Assignment: Copy each line below in which the word "jaugusto" occurs.

Data shown:
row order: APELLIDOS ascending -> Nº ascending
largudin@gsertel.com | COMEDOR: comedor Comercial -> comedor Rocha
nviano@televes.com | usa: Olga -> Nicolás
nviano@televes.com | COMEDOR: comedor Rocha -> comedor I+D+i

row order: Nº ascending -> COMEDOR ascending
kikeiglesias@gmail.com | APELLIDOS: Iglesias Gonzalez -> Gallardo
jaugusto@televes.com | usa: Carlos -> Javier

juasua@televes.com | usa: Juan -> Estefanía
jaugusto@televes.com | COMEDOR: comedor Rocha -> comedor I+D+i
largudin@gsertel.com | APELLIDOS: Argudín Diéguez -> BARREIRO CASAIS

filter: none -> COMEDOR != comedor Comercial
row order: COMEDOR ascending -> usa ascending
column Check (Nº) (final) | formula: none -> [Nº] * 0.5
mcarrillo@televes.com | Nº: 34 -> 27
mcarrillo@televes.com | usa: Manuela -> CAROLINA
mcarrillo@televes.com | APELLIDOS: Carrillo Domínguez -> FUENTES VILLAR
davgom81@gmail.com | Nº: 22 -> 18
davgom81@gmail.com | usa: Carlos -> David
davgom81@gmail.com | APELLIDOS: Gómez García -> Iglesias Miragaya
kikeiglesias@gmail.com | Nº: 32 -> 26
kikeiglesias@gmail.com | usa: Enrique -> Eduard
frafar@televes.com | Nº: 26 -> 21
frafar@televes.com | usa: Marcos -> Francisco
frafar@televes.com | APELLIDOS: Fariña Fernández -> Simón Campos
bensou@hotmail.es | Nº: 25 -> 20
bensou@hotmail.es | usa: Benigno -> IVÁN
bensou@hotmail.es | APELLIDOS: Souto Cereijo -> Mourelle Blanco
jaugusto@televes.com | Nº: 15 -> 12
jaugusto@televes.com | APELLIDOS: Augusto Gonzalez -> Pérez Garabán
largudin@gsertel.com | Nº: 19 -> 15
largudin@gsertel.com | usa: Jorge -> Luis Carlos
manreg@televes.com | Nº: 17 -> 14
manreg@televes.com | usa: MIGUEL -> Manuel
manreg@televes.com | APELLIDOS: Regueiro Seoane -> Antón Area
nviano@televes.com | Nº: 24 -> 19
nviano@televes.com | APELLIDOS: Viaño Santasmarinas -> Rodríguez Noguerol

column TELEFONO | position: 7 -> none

Solution to this problem:
jaugusto@televes.com | usa: Carlos -> Javier
jaugusto@televes.com | COMEDOR: comedor Rocha -> comedor I+D+i
jaugusto@televes.com | Nº: 15 -> 12
jaugusto@televes.com | APELLIDOS: Augusto Gonzalez -> Pérez Garabán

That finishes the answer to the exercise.